> **Exercise goal**: The entries that follow must be given again exactly, with the pictures excluded.

> **Dataset records**:
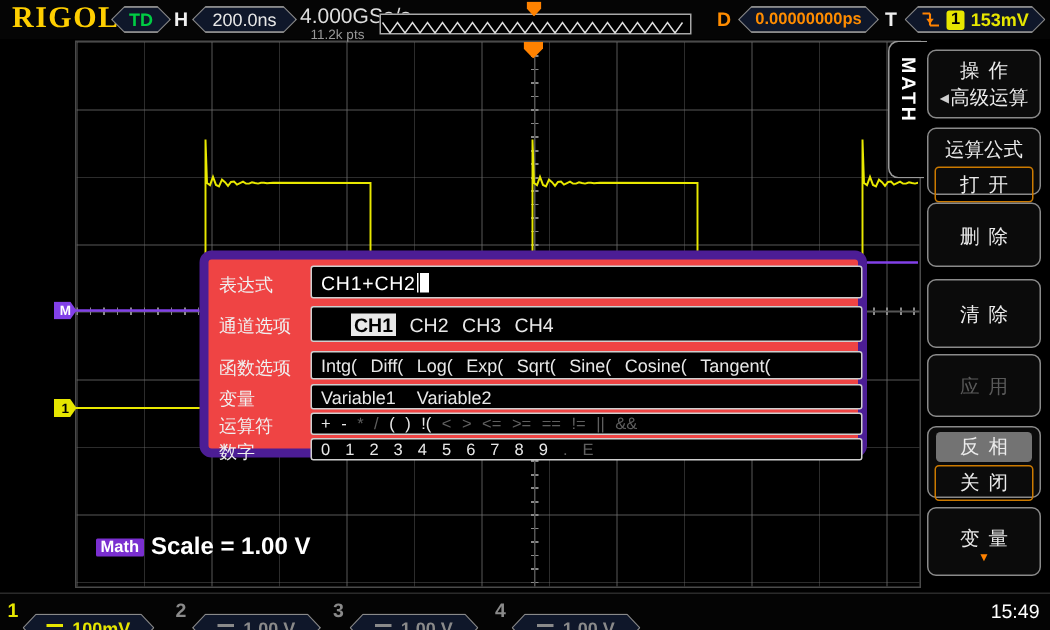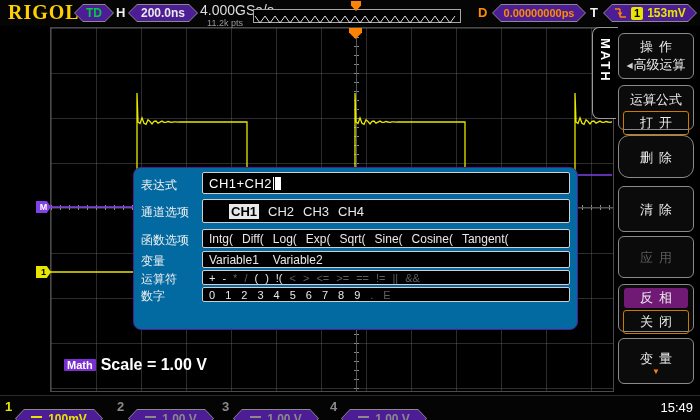--- a/index.html
+++ b/index.html
@@ -5,27 +5,27 @@
   html,body{margin:0;padding:0;background:#000;}
   .screen{position:relative;width:700px;height:420px;background:#000;overflow:hidden;
     font-family:"Liberation Sans",sans-serif;color:#e8e8e8;}
   
   .topbar{position:absolute;left:0;top:0;width:700px;height:26px;background:#050505;z-index:8;}
   .logo{position:absolute;left:8px;top:1px;font-family:"Liberation Serif",serif;font-weight:bold;
     font-size:20px;color:#ffcf00;letter-spacing:1px;}
   .hex{position:absolute;height:18px;}
   .hex .hx-o{position:absolute;inset:0;background:#8a8a8a;
     clip-path:polygon(9px 0,calc(100% - 9px) 0,100% 50%,calc(100% - 9px) 100%,9px 100%,0 50%);}
-  .hex .hx-i{position:absolute;inset:1px;background:#4c1d95;display:flex;align-items:center;justify-content:center;gap:4px;
+  .hex .hx-i{position:absolute;inset:1px;background:#0f172a;display:flex;align-items:center;justify-content:center;gap:4px;
     clip-path:polygon(8px 0,calc(100% - 8px) 0,100% 50%,calc(100% - 8px) 100%,8px 100%,0 50%);}
   .td-badge{left:74px;top:4px;width:40px;}
   .td-badge .hx-i{color:#00cc44;font-weight:bold;font-size:12px;}
   .hlab{position:absolute;left:116px;top:5px;font-weight:bold;font-size:13px;color:#f0f0f0;}
   .tb-badge{left:128px;top:4px;width:70px;}
-  .tb-badge .hx-i{font-size:12px;color:#e8e8e8;font-weight:bold;}
+  .tb-badge .hx-i{font-size:12px;color:#e8e8e8;font-weight:normal;}
   .rates{position:absolute;left:200px;top:2px;width:50px;text-align:center;line-height:1.15;}
   .rates .r1{font-size:14px;color:#ddd;}
   .rates .r2{font-size:9px;color:#999;}
   .membar{position:absolute;left:253px;top:9px;width:206px;height:12px;border:1px solid #a8a8a8;background:#000;}
   .mem-marker{position:absolute;left:351px;top:1px;width:10px;height:10px;background:#ff8200;
     clip-path:polygon(0 0,100% 0,100% 45%,50% 100%,0 45%);z-index:9;}
   .dlab{position:absolute;left:478px;top:5px;font-weight:bold;font-size:13px;color:#ff8c00;}
   .delay-badge{left:492px;top:4px;width:94px;}
   .delay-badge .hx-i{font-size:11px;color:#ff8c00;font-weight:bold;}
   .tlab{position:absolute;left:590px;top:5px;font-weight:bold;font-size:13px;color:#f0f0f0;}
@@ -51,22 +51,22 @@
   .htab{position:absolute;left:0;top:28px;width:46px;height:104px;background:#3f3f3f;z-index:4;
     clip-path:polygon(0 0,100% 10%,100% 55%,38% 100%,0 100%);}
   .htab span{position:absolute;left:8px;top:7px;font-size:15px;font-weight:bold;color:#fff;
     width:16px;word-break:break-all;line-height:1.55;display:block;}
   .gmark{position:absolute;left:36px;width:15px;height:12px;z-index:4;font-size:9px;font-weight:bold;
     display:flex;align-items:center;justify-content:center;
     clip-path:polygon(0 0,72% 0,100% 50%,72% 100%,0 100%);}
   .m-math{top:201px;background:#8240e8;color:#fff;}
   .m-ch1{top:266px;background:#e6e600;color:#000;}
   
-  .dialog{position:absolute;left:133px;top:167px;width:445px;height:163px;background:#0369a1;
-    border:1px solid #4c1d95;border-radius:8px;z-index:5;box-sizing:border-box;}
+  .dialog{position:absolute;left:133px;top:167px;width:445px;height:138px;background:#ef4444;
+    border:6px solid #4c1d95;border-radius:8px;z-index:5;box-sizing:border-box;}
   .drow{position:absolute;left:0;width:100%;}
   .drow .dlabel{position:absolute;left:7px;font-size:12px;color:#f0f0f0;}
   .dbox{position:absolute;left:68px;width:368px;border:1px solid #cfcfcf;border-radius:2px;background:#000;
     box-sizing:border-box;display:flex;align-items:center;padding:0 6px;overflow:hidden;}
   .expr{font-size:13px;color:#fff;letter-spacing:.5px;}
   .cur-line{display:inline-block;width:1px;height:13px;background:#fff;margin-left:1px;vertical-align:-2px;}
   .cur-block{display:inline-block;width:6px;height:13px;background:#fff;margin-left:1px;vertical-align:-2px;}
   .optset{display:flex;gap:9px;font-size:12px;color:#e8e8e8;white-space:nowrap;}
   .optset .sel{background:#e8e8e8;color:#000;padding:0 2px;font-weight:bold;}
   .optset .dim{color:#5f5f5f;}
@@ -78,21 +78,21 @@
     font-size:13px;color:#fff;letter-spacing:2px;}
   .panel{position:absolute;left:616px;top:28px;width:82px;height:362px;background:#000;z-index:6;}
   .sbtn{position:absolute;left:2px;width:76px;border:1px solid #8a8a8a;border-radius:6px;background:#0b0b0b;
     box-sizing:border-box;text-align:center;color:#ececec;}
   .sbtn .l1{font-size:13px;letter-spacing:6px;text-indent:6px;display:block;}
   .sbtn .l1.nosp{letter-spacing:0;text-indent:0;}
   .sbtn .val{font-size:13px;display:block;}
   .arrow-l{color:#cfcfcf;font-size:8px;margin-right:1px;vertical-align:1px;}
   .obox{display:block;margin:2px auto 0;width:64px;border:1px solid #cc7a00;border-radius:3px;
     font-size:13px;letter-spacing:6px;text-indent:6px;padding:2px 0;}
-  .fanxiang{display:block;margin:0 auto;width:64px;background:#701a75;border-radius:3px;
+  .fanxiang{display:block;margin:0 auto;width:64px;background:#737373;border-radius:3px;
     font-size:13px;letter-spacing:6px;text-indent:6px;padding:1px 0;}
   .disabled{color:#5a5a5a;}
   .dd{color:#ff8200;font-size:8px;display:block;line-height:8px;}
   
   .bottombar{position:absolute;left:0;top:395px;width:700px;height:25px;background:#040404;z-index:8;
     border-top:1px solid #2a2a2a;}
   .chnum{position:absolute;top:3px;font-weight:bold;font-size:13px;}
   .chhex{top:13px;height:19px;}
   .chhex .hx-i{gap:6px;}
   .chval{font-size:12px;font-weight:bold;}
@@ -271,21 +271,21 @@
   </div>
   <div class="panel">
     <div class="sbtn" style="top:5px;height:46px;padding-top:4px;">
       <span class="l1">操作</span>
       <span class="val"><span class="arrow-l">◀</span><span>高级运算</span></span>
     </div>
     <div class="sbtn" style="top:57px;height:45px;padding-top:5px;">
       <span class="l1 nosp">运算公式</span>
       <span class="obox">打开</span>
     </div>
-    <div class="sbtn" style="top:107px;height:43px;line-height:43px;border-radius:11px;">
+    <div class="sbtn" style="top:107px;height:43px;line-height:43px;">
       <span class="l1" style="line-height:43px;">删除</span>
     </div>
     <div class="sbtn" style="top:158px;height:46px;line-height:46px;">
       <span class="l1" style="line-height:46px;">清除</span>
     </div>
     <div class="sbtn" style="top:208px;height:42px;line-height:42px;">
       <span class="l1 disabled" style="line-height:42px;">应用</span>
     </div>
     <div class="sbtn" style="top:256px;height:48px;padding-top:3px;">
       <span class="fanxiang">反相</span>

> **Answer to this task**:
--- a/index.html
+++ b/index.html
@@ -5,27 +5,27 @@
   html,body{margin:0;padding:0;background:#000;}
   .screen{position:relative;width:700px;height:420px;background:#000;overflow:hidden;
     font-family:"Liberation Sans",sans-serif;color:#e8e8e8;}
   
   .topbar{position:absolute;left:0;top:0;width:700px;height:26px;background:#050505;z-index:8;}
   .logo{position:absolute;left:8px;top:1px;font-family:"Liberation Serif",serif;font-weight:bold;
     font-size:20px;color:#ffcf00;letter-spacing:1px;}
   .hex{position:absolute;height:18px;}
   .hex .hx-o{position:absolute;inset:0;background:#8a8a8a;
     clip-path:polygon(9px 0,calc(100% - 9px) 0,100% 50%,calc(100% - 9px) 100%,9px 100%,0 50%);}
-  .hex .hx-i{position:absolute;inset:1px;background:#4c1d95;display:flex;align-items:center;justify-content:center;gap:4px;
+  .hex .hx-i{position:absolute;inset:1px;background:#0f172a;display:flex;align-items:center;justify-content:center;gap:4px;
     clip-path:polygon(8px 0,calc(100% - 8px) 0,100% 50%,calc(100% - 8px) 100%,8px 100%,0 50%);}
   .td-badge{left:74px;top:4px;width:40px;}
   .td-badge .hx-i{color:#00cc44;font-weight:bold;font-size:12px;}
   .hlab{position:absolute;left:116px;top:5px;font-weight:bold;font-size:13px;color:#f0f0f0;}
   .tb-badge{left:128px;top:4px;width:70px;}
-  .tb-badge .hx-i{font-size:12px;color:#e8e8e8;font-weight:bold;}
+  .tb-badge .hx-i{font-size:12px;color:#e8e8e8;font-weight:normal;}
   .rates{position:absolute;left:200px;top:2px;width:50px;text-align:center;line-height:1.15;}
   .rates .r1{font-size:14px;color:#ddd;}
   .rates .r2{font-size:9px;color:#999;}
   .membar{position:absolute;left:253px;top:9px;width:206px;height:12px;border:1px solid #a8a8a8;background:#000;}
   .mem-marker{position:absolute;left:351px;top:1px;width:10px;height:10px;background:#ff8200;
     clip-path:polygon(0 0,100% 0,100% 45%,50% 100%,0 45%);z-index:9;}
   .dlab{position:absolute;left:478px;top:5px;font-weight:bold;font-size:13px;color:#ff8c00;}
   .delay-badge{left:492px;top:4px;width:94px;}
   .delay-badge .hx-i{font-size:11px;color:#ff8c00;font-weight:bold;}
   .tlab{position:absolute;left:590px;top:5px;font-weight:bold;font-size:13px;color:#f0f0f0;}
@@ -51,22 +51,22 @@
   .htab{position:absolute;left:0;top:28px;width:46px;height:104px;background:#3f3f3f;z-index:4;
     clip-path:polygon(0 0,100% 10%,100% 55%,38% 100%,0 100%);}
   .htab span{position:absolute;left:8px;top:7px;font-size:15px;font-weight:bold;color:#fff;
     width:16px;word-break:break-all;line-height:1.55;display:block;}
   .gmark{position:absolute;left:36px;width:15px;height:12px;z-index:4;font-size:9px;font-weight:bold;
     display:flex;align-items:center;justify-content:center;
     clip-path:polygon(0 0,72% 0,100% 50%,72% 100%,0 100%);}
   .m-math{top:201px;background:#8240e8;color:#fff;}
   .m-ch1{top:266px;background:#e6e600;color:#000;}
   
-  .dialog{position:absolute;left:133px;top:167px;width:445px;height:163px;background:#0369a1;
-    border:1px solid #4c1d95;border-radius:8px;z-index:5;box-sizing:border-box;}
+  .dialog{position:absolute;left:133px;top:167px;width:445px;height:138px;background:#ef4444;
+    border:6px solid #4c1d95;border-radius:8px;z-index:5;box-sizing:border-box;}
   .drow{position:absolute;left:0;width:100%;}
   .drow .dlabel{position:absolute;left:7px;font-size:12px;color:#f0f0f0;}
   .dbox{position:absolute;left:68px;width:368px;border:1px solid #cfcfcf;border-radius:2px;background:#000;
     box-sizing:border-box;display:flex;align-items:center;padding:0 6px;overflow:hidden;}
   .expr{font-size:13px;color:#fff;letter-spacing:.5px;}
   .cur-line{display:inline-block;width:1px;height:13px;background:#fff;margin-left:1px;vertical-align:-2px;}
   .cur-block{display:inline-block;width:6px;height:13px;background:#fff;margin-left:1px;vertical-align:-2px;}
   .optset{display:flex;gap:9px;font-size:12px;color:#e8e8e8;white-space:nowrap;}
   .optset .sel{background:#e8e8e8;color:#000;padding:0 2px;font-weight:bold;}
   .optset .dim{color:#5f5f5f;}
@@ -78,21 +78,21 @@
     font-size:13px;color:#fff;letter-spacing:2px;}
   .panel{position:absolute;left:616px;top:28px;width:82px;height:362px;background:#000;z-index:6;}
   .sbtn{position:absolute;left:2px;width:76px;border:1px solid #8a8a8a;border-radius:6px;background:#0b0b0b;
     box-sizing:border-box;text-align:center;color:#ececec;}
   .sbtn .l1{font-size:13px;letter-spacing:6px;text-indent:6px;display:block;}
   .sbtn .l1.nosp{letter-spacing:0;text-indent:0;}
   .sbtn .val{font-size:13px;display:block;}
   .arrow-l{color:#cfcfcf;font-size:8px;margin-right:1px;vertical-align:1px;}
   .obox{display:block;margin:2px auto 0;width:64px;border:1px solid #cc7a00;border-radius:3px;
     font-size:13px;letter-spacing:6px;text-indent:6px;padding:2px 0;}
-  .fanxiang{display:block;margin:0 auto;width:64px;background:#701a75;border-radius:3px;
+  .fanxiang{display:block;margin:0 auto;width:64px;background:#737373;border-radius:3px;
     font-size:13px;letter-spacing:6px;text-indent:6px;padding:1px 0;}
   .disabled{color:#5a5a5a;}
   .dd{color:#ff8200;font-size:8px;display:block;line-height:8px;}
   
   .bottombar{position:absolute;left:0;top:395px;width:700px;height:25px;background:#040404;z-index:8;
     border-top:1px solid #2a2a2a;}
   .chnum{position:absolute;top:3px;font-weight:bold;font-size:13px;}
   .chhex{top:13px;height:19px;}
   .chhex .hx-i{gap:6px;}
   .chval{font-size:12px;font-weight:bold;}
@@ -271,21 +271,21 @@
   </div>
   <div class="panel">
     <div class="sbtn" style="top:5px;height:46px;padding-top:4px;">
       <span class="l1">操作</span>
       <span class="val"><span class="arrow-l">◀</span><span>高级运算</span></span>
     </div>
     <div class="sbtn" style="top:57px;height:45px;padding-top:5px;">
       <span class="l1 nosp">运算公式</span>
       <span class="obox">打开</span>
     </div>
-    <div class="sbtn" style="top:107px;height:43px;line-height:43px;border-radius:11px;">
+    <div class="sbtn" style="top:107px;height:43px;line-height:43px;">
       <span class="l1" style="line-height:43px;">删除</span>
     </div>
     <div class="sbtn" style="top:158px;height:46px;line-height:46px;">
       <span class="l1" style="line-height:46px;">清除</span>
     </div>
     <div class="sbtn" style="top:208px;height:42px;line-height:42px;">
       <span class="l1 disabled" style="line-height:42px;">应用</span>
     </div>
     <div class="sbtn" style="top:256px;height:48px;padding-top:3px;">
       <span class="fanxiang">反相</span>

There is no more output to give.